--- Extracted records ---

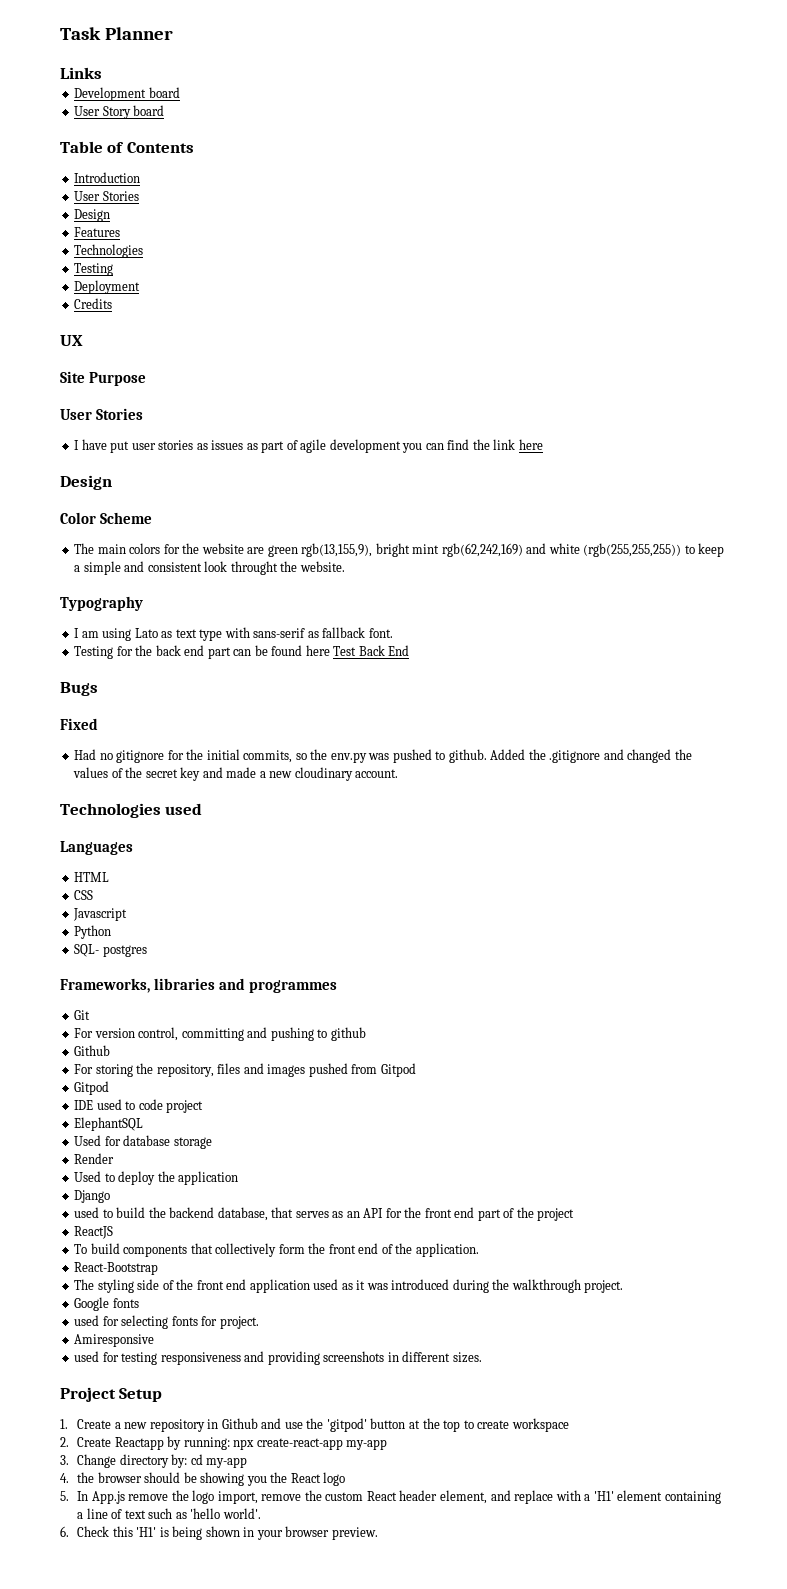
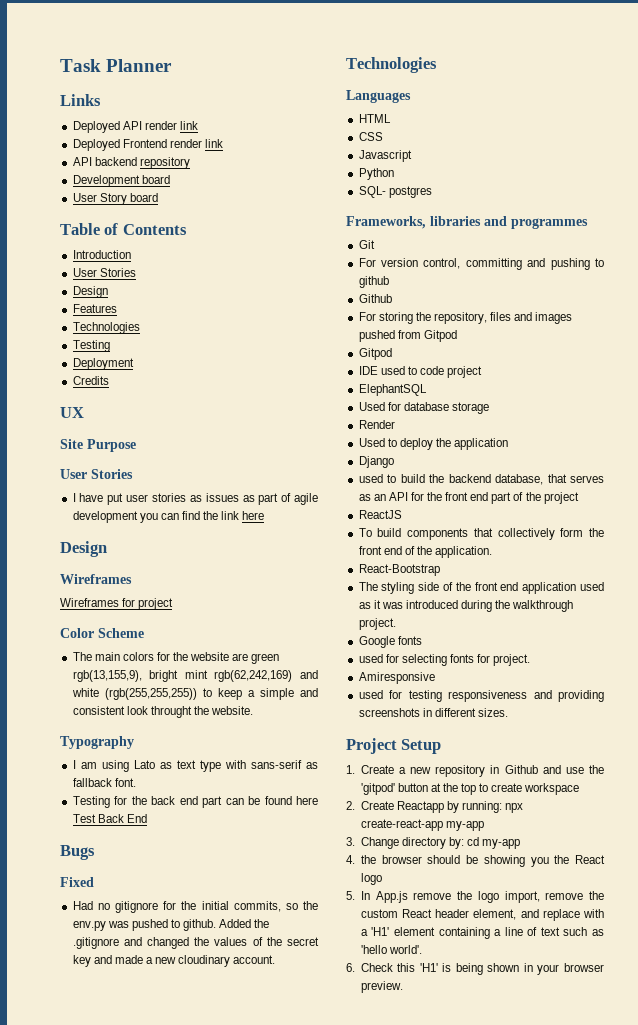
(102, 73) none -> [72,121,198,133] [72,139,223,151] [72,157,190,169] // Deployed API render link // Deployed Frontend render link // API backend repository
(112, 482) none -> [60,574,132,584] [60,598,174,610] // Wireframes // Wireframes for project
[165,803,203,815] used -> (437, 65) none

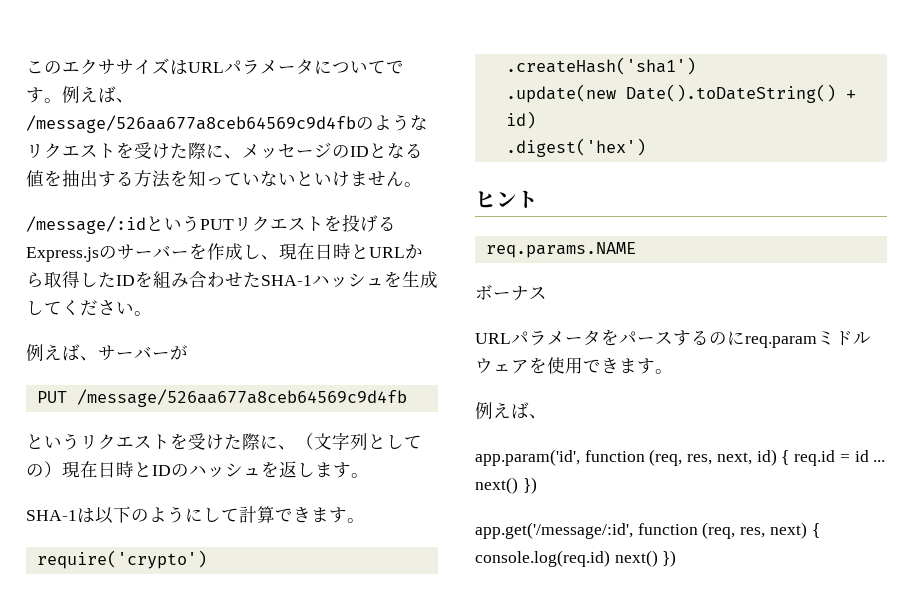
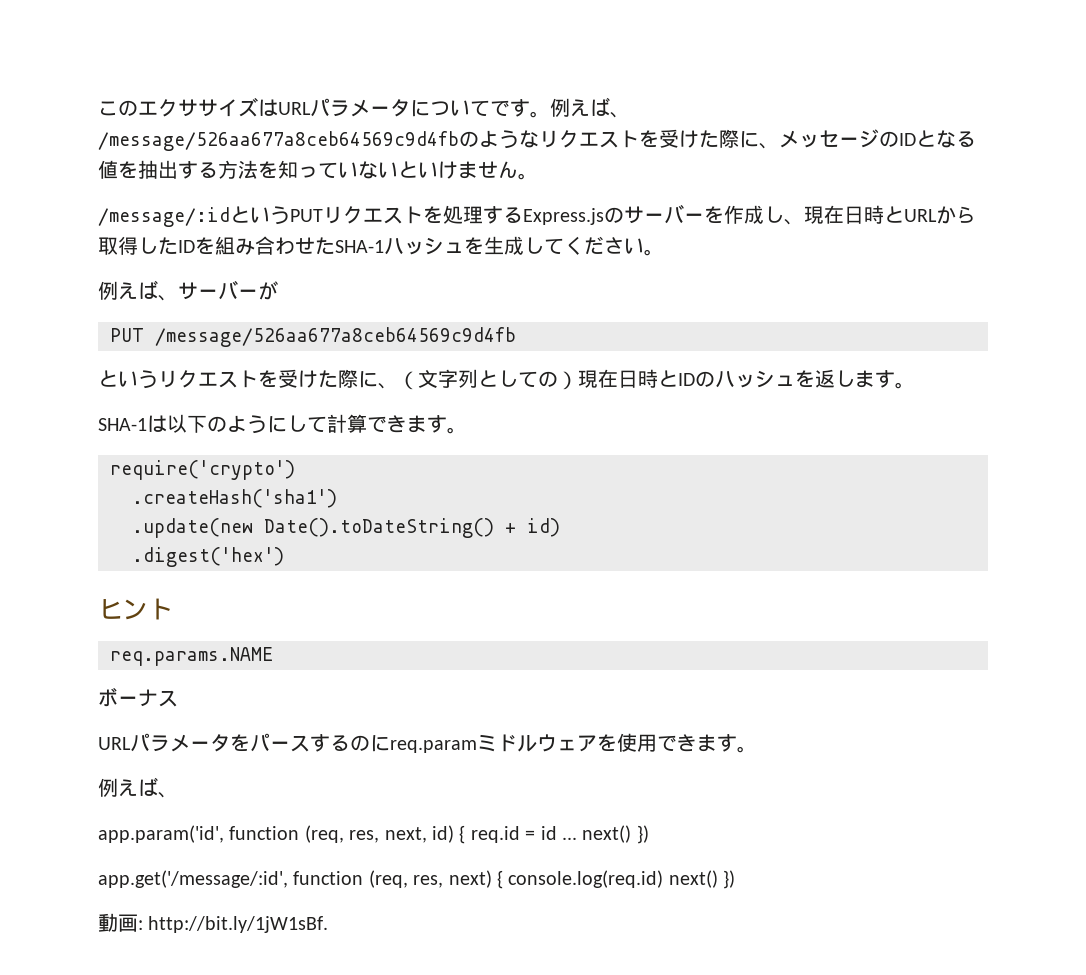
[342,214,378,232] 投げ -> [443,205,503,224] 処理す
(677, 558) none -> [98,913,329,933] // 動画: http://bit.ly/1jW1sBf.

---

◆ Problem ◆
Please keep the pictures out and reproduce the records above exactly.

◆ Answer ◆
(102, 73) none -> [72,121,198,133] [72,139,223,151] [72,157,190,169] // Deployed API render link // Deployed Frontend render link // API backend repository
(112, 482) none -> [60,574,132,584] [60,598,174,610] // Wireframes // Wireframes for project
[165,803,203,815] used -> (437, 65) none

[342,214,378,232] 投げ -> [443,205,503,224] 処理す
(677, 558) none -> [98,913,329,933] // 動画: http://bit.ly/1jW1sBf.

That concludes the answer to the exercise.